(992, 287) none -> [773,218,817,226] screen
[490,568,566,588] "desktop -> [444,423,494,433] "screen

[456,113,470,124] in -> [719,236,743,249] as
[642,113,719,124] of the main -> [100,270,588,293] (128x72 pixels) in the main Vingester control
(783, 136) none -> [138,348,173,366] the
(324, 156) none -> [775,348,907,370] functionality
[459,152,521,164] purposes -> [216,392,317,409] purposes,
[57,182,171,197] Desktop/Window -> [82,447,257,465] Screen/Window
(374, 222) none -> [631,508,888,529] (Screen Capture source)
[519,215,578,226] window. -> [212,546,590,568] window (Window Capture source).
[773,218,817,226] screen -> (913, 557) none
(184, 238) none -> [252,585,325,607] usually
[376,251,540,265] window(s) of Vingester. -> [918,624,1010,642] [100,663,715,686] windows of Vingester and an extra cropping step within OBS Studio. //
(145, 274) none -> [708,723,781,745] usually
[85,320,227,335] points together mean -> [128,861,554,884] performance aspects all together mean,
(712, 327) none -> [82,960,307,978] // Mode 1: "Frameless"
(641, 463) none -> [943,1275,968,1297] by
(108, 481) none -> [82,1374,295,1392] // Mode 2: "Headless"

=====

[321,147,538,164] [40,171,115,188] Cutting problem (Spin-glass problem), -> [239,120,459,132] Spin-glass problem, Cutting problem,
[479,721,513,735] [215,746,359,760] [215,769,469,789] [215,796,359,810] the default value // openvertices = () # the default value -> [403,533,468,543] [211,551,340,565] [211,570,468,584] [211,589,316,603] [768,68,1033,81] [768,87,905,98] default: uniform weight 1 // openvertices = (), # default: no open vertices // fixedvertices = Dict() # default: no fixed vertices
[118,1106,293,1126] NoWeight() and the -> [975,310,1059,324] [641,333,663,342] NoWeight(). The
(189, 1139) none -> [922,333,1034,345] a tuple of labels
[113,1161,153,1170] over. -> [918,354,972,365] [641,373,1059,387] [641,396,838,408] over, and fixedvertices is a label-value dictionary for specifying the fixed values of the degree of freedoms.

=====

### Work to be completed
Wherever the line holding "(992, 287) none -> [773,218,817,226] screen" falls in the entries above, copy exactly from it through the line holding "(108, 481) none", inclusive, and add nothing.

### Response below
(992, 287) none -> [773,218,817,226] screen
[490,568,566,588] "desktop -> [444,423,494,433] "screen

[456,113,470,124] in -> [719,236,743,249] as
[642,113,719,124] of the main -> [100,270,588,293] (128x72 pixels) in the main Vingester control
(783, 136) none -> [138,348,173,366] the
(324, 156) none -> [775,348,907,370] functionality
[459,152,521,164] purposes -> [216,392,317,409] purposes,
[57,182,171,197] Desktop/Window -> [82,447,257,465] Screen/Window
(374, 222) none -> [631,508,888,529] (Screen Capture source)
[519,215,578,226] window. -> [212,546,590,568] window (Window Capture source).
[773,218,817,226] screen -> (913, 557) none
(184, 238) none -> [252,585,325,607] usually
[376,251,540,265] window(s) of Vingester. -> [918,624,1010,642] [100,663,715,686] windows of Vingester and an extra cropping step within OBS Studio. //
(145, 274) none -> [708,723,781,745] usually
[85,320,227,335] points together mean -> [128,861,554,884] performance aspects all together mean,
(712, 327) none -> [82,960,307,978] // Mode 1: "Frameless"
(641, 463) none -> [943,1275,968,1297] by
(108, 481) none -> [82,1374,295,1392] // Mode 2: "Headless"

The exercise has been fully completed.